§ YOUR OBJECTIVE
Unless it is a picture, every line from the start of the entries through the line with "[235,526,271,541] final -> (233, 220) none" must be retyped exactly.

§ EXERCISE DATA
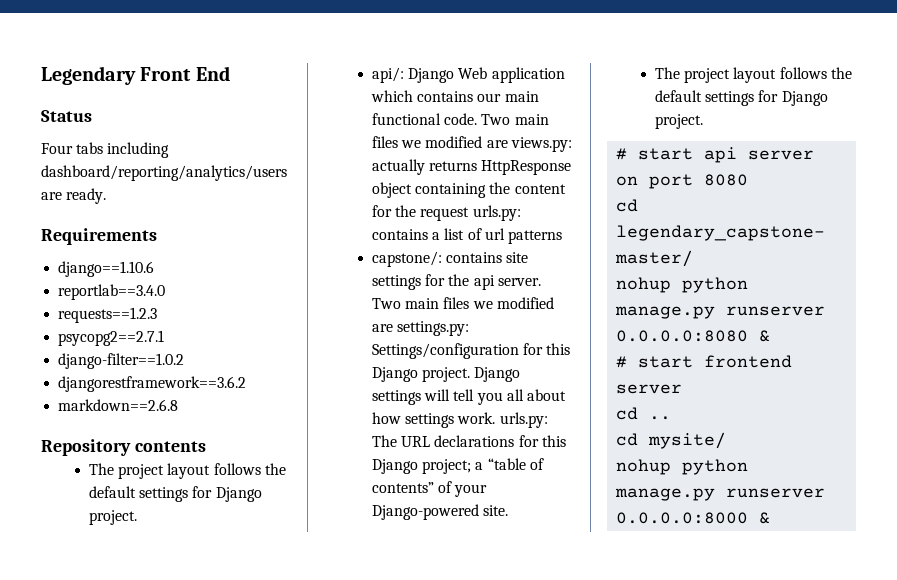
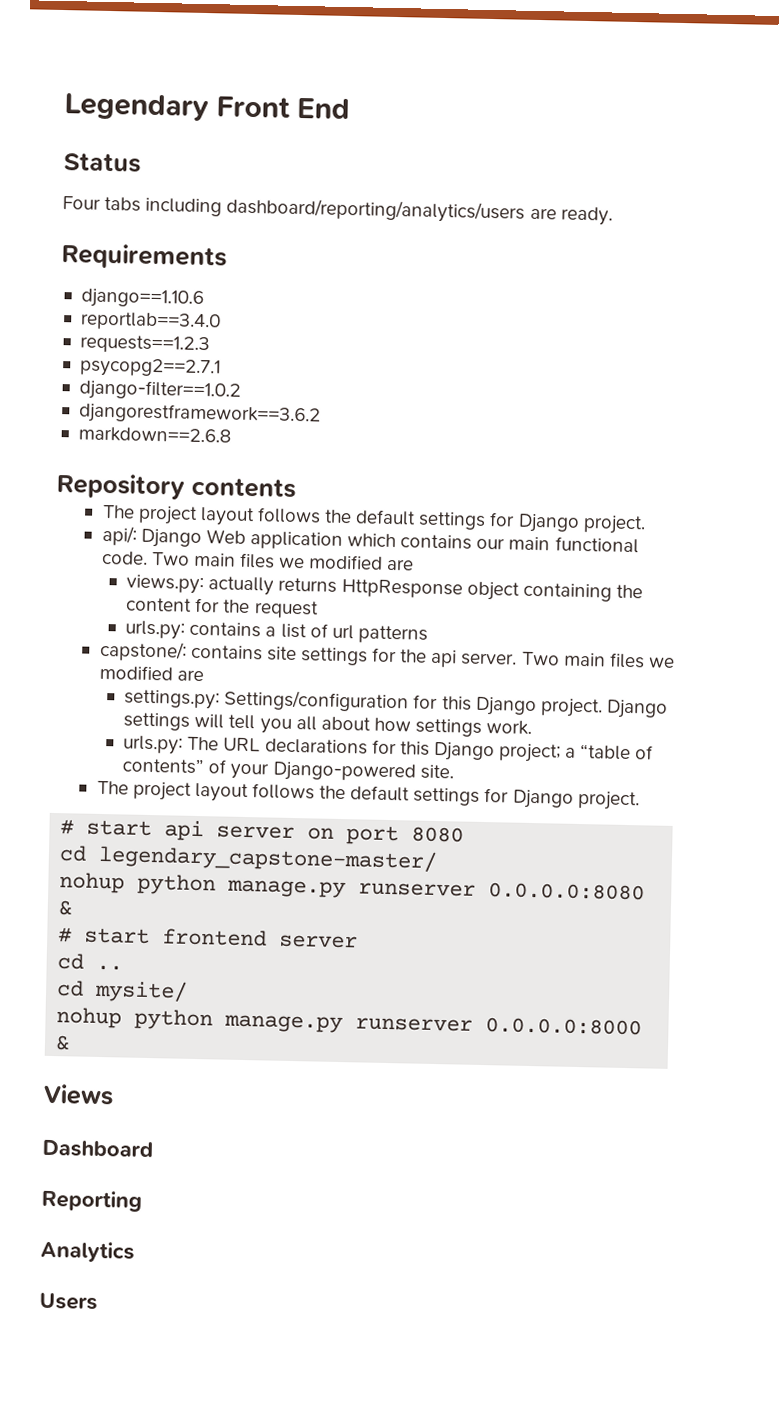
(508, 144) none -> (415, 564) //
(470, 214) none -> (319, 609) //
(394, 328) none -> (204, 675) //
(496, 418) none -> (533, 728) //
(771, 518) none -> [43,1083,114,1106] [42,1139,153,1159] [41,1189,142,1212] [40,1240,135,1263] [39,1292,98,1311] // Views // Dashboard // Reporting // Analytics // Users

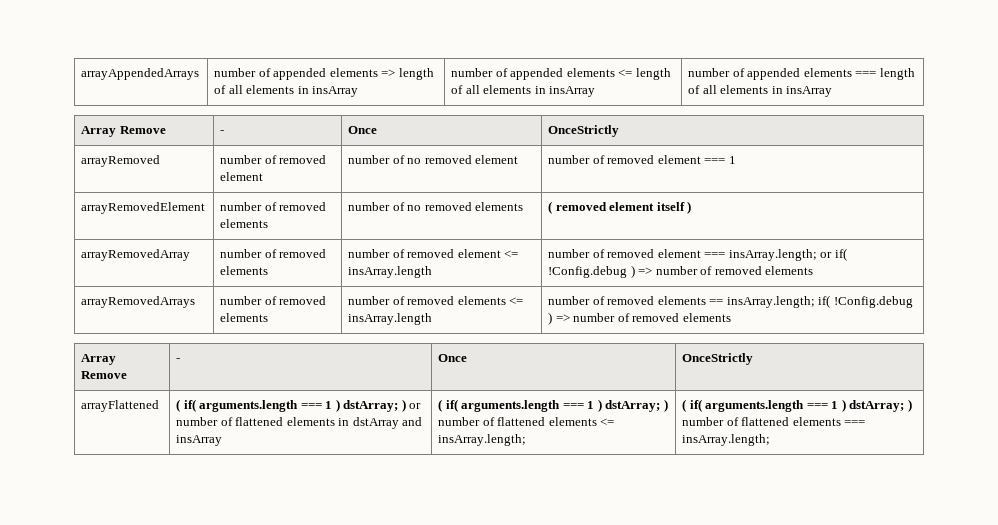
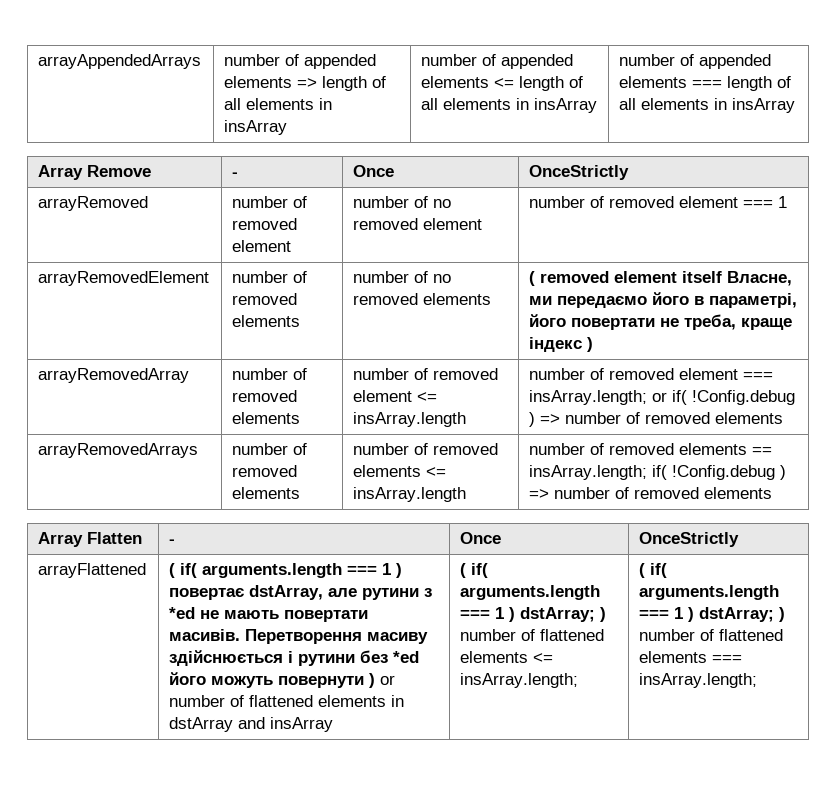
(685, 206) none -> [727,271,793,286] [529,292,798,308] [529,314,793,330] [529,337,583,352] Власне, ми передаємо його в параметрі, його повертати не треба, краще індекс
[81,371,128,379] Remove -> [87,532,143,544] Flatten
[343,400,399,412] dstArray; -> [169,585,433,600] [169,607,369,622] [169,629,429,644] [169,650,420,666] [169,672,365,688] повертає dstArray, але рутини з *ed не мають повертати масивів. Перетворення масиву здійснюється і рутини без *ed його можуть повернути

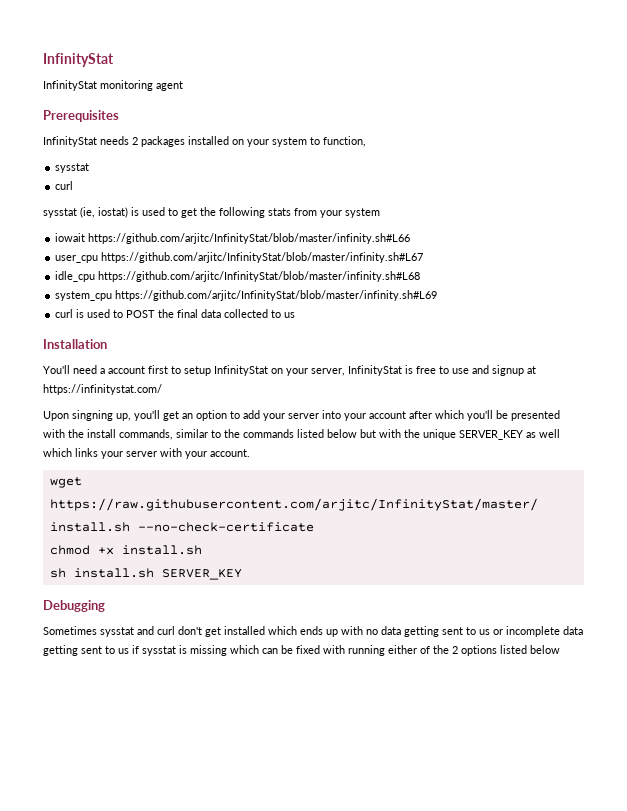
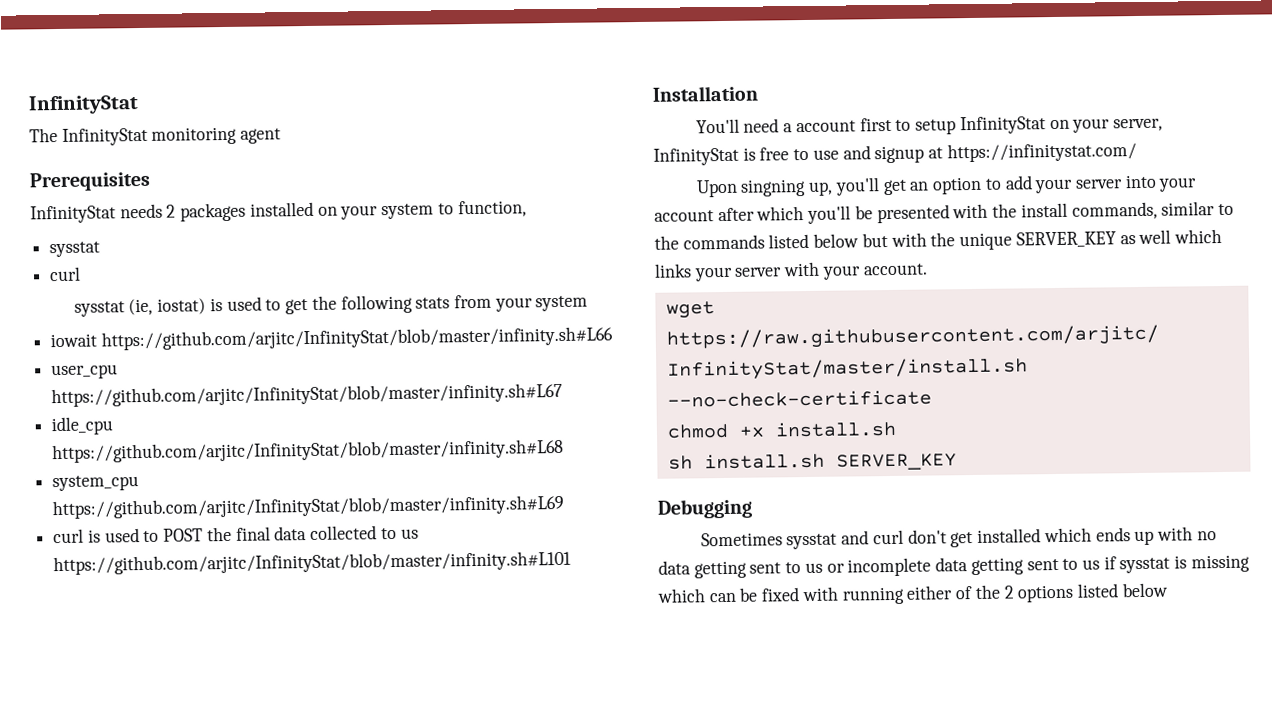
(114, 60) none -> [29,128,58,143] The
(296, 315) none -> [53,550,572,576] https://github.com/arjitc/InfinityStat/blob/master/infinity.sh#L101

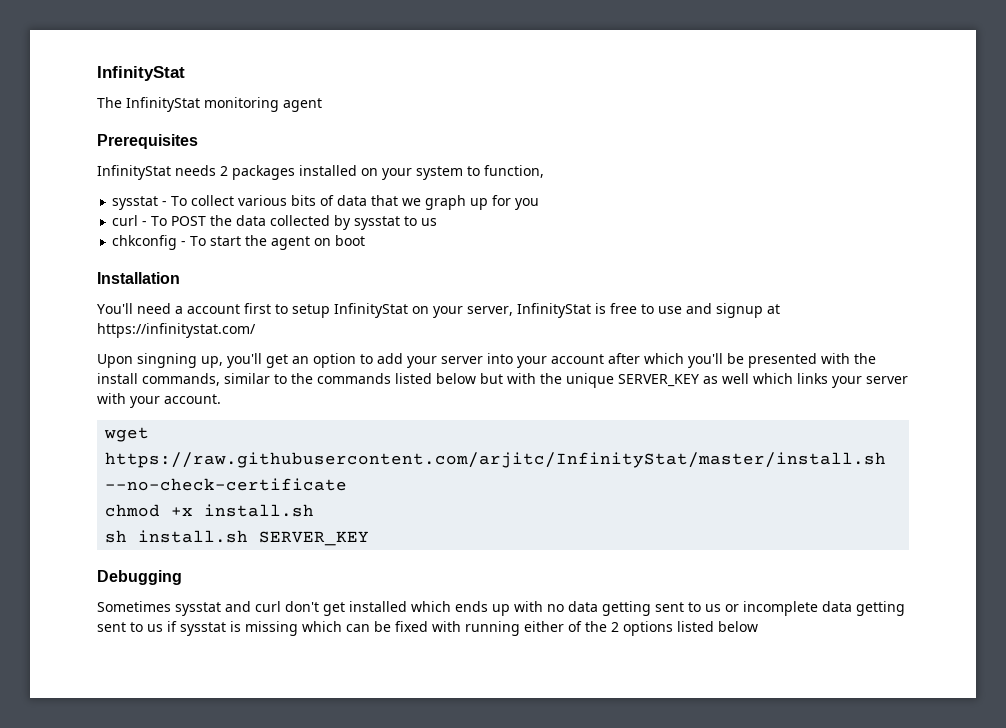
[49,266,82,282] [73,294,589,317] [50,326,613,351] [51,364,119,380] [51,382,564,408] [51,416,114,436] [52,438,565,464] [52,475,140,492] [52,494,565,520] [53,528,160,544] // curl // sysstat (ie, iostat) is used to get the following stats from your system // iowait https://github.com/arjitc/InfinityStat/blob/master/infinity.sh#L66 // user_cpu https://github.com/arjitc/InfinityStat/blob/master/infinity.sh#L67 // idle_cpu https://github.com/arjitc/InfinityStat/blob/master/infinity.sh#L68 // system_cpu https://github.com/arjitc/InfinityStat/blob/master/infinity.sh#L69 // curl is used to -> [162,195,540,210] [112,215,168,226] - To collect various bits of data that we graph up for you // curl - To
[235,526,271,541] final -> (233, 220) none
[380,527,419,540] [53,550,572,576] to us https://github.com/arjitc/InfinityStat/blob/master/infinity.sh#L101 -> [334,215,438,230] [112,235,366,250] by sysstat to us // chkconfig - To start the agent on boot

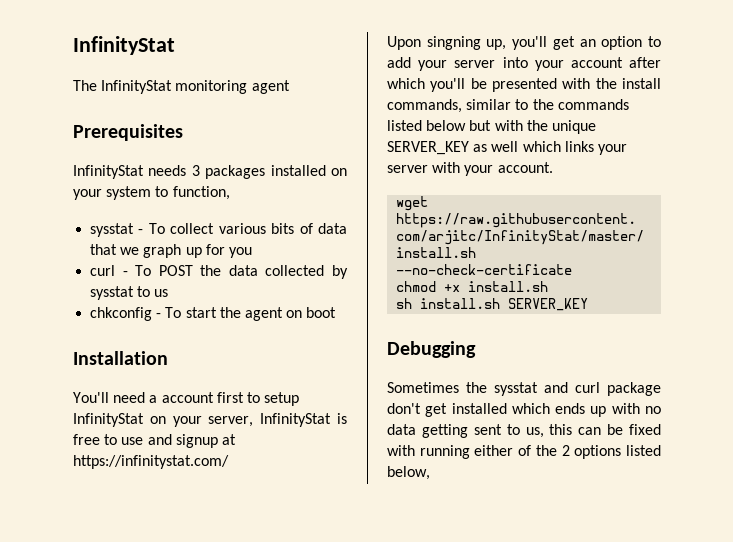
[220,166,228,176] 2 -> [191,165,200,176] 3
(171, 606) none -> [466,382,487,393] the
(281, 606) none -> [607,382,661,396] package
[705,601,905,616] [97,621,342,636] us or incomplete data getting sent to us if sysstat is missing which -> [525,424,573,438] us, this
[718,621,758,632] below -> [387,466,430,480] below,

§ ANSWER TO THIS EXERCISE
(508, 144) none -> (415, 564) //
(470, 214) none -> (319, 609) //
(394, 328) none -> (204, 675) //
(496, 418) none -> (533, 728) //
(771, 518) none -> [43,1083,114,1106] [42,1139,153,1159] [41,1189,142,1212] [40,1240,135,1263] [39,1292,98,1311] // Views // Dashboard // Reporting // Analytics // Users

(685, 206) none -> [727,271,793,286] [529,292,798,308] [529,314,793,330] [529,337,583,352] Власне, ми передаємо його в параметрі, його повертати не треба, краще індекс
[81,371,128,379] Remove -> [87,532,143,544] Flatten
[343,400,399,412] dstArray; -> [169,585,433,600] [169,607,369,622] [169,629,429,644] [169,650,420,666] [169,672,365,688] повертає dstArray, але рутини з *ed не мають повертати масивів. Перетворення масиву здійснюється і рутини без *ed його можуть повернути

(114, 60) none -> [29,128,58,143] The
(296, 315) none -> [53,550,572,576] https://github.com/arjitc/InfinityStat/blob/master/infinity.sh#L101

[49,266,82,282] [73,294,589,317] [50,326,613,351] [51,364,119,380] [51,382,564,408] [51,416,114,436] [52,438,565,464] [52,475,140,492] [52,494,565,520] [53,528,160,544] // curl // sysstat (ie, iostat) is used to get the following stats from your system // iowait https://github.com/arjitc/InfinityStat/blob/master/infinity.sh#L66 // user_cpu https://github.com/arjitc/InfinityStat/blob/master/infinity.sh#L67 // idle_cpu https://github.com/arjitc/InfinityStat/blob/master/infinity.sh#L68 // system_cpu https://github.com/arjitc/InfinityStat/blob/master/infinity.sh#L69 // curl is used to -> [162,195,540,210] [112,215,168,226] - To collect various bits of data that we graph up for you // curl - To
[235,526,271,541] final -> (233, 220) none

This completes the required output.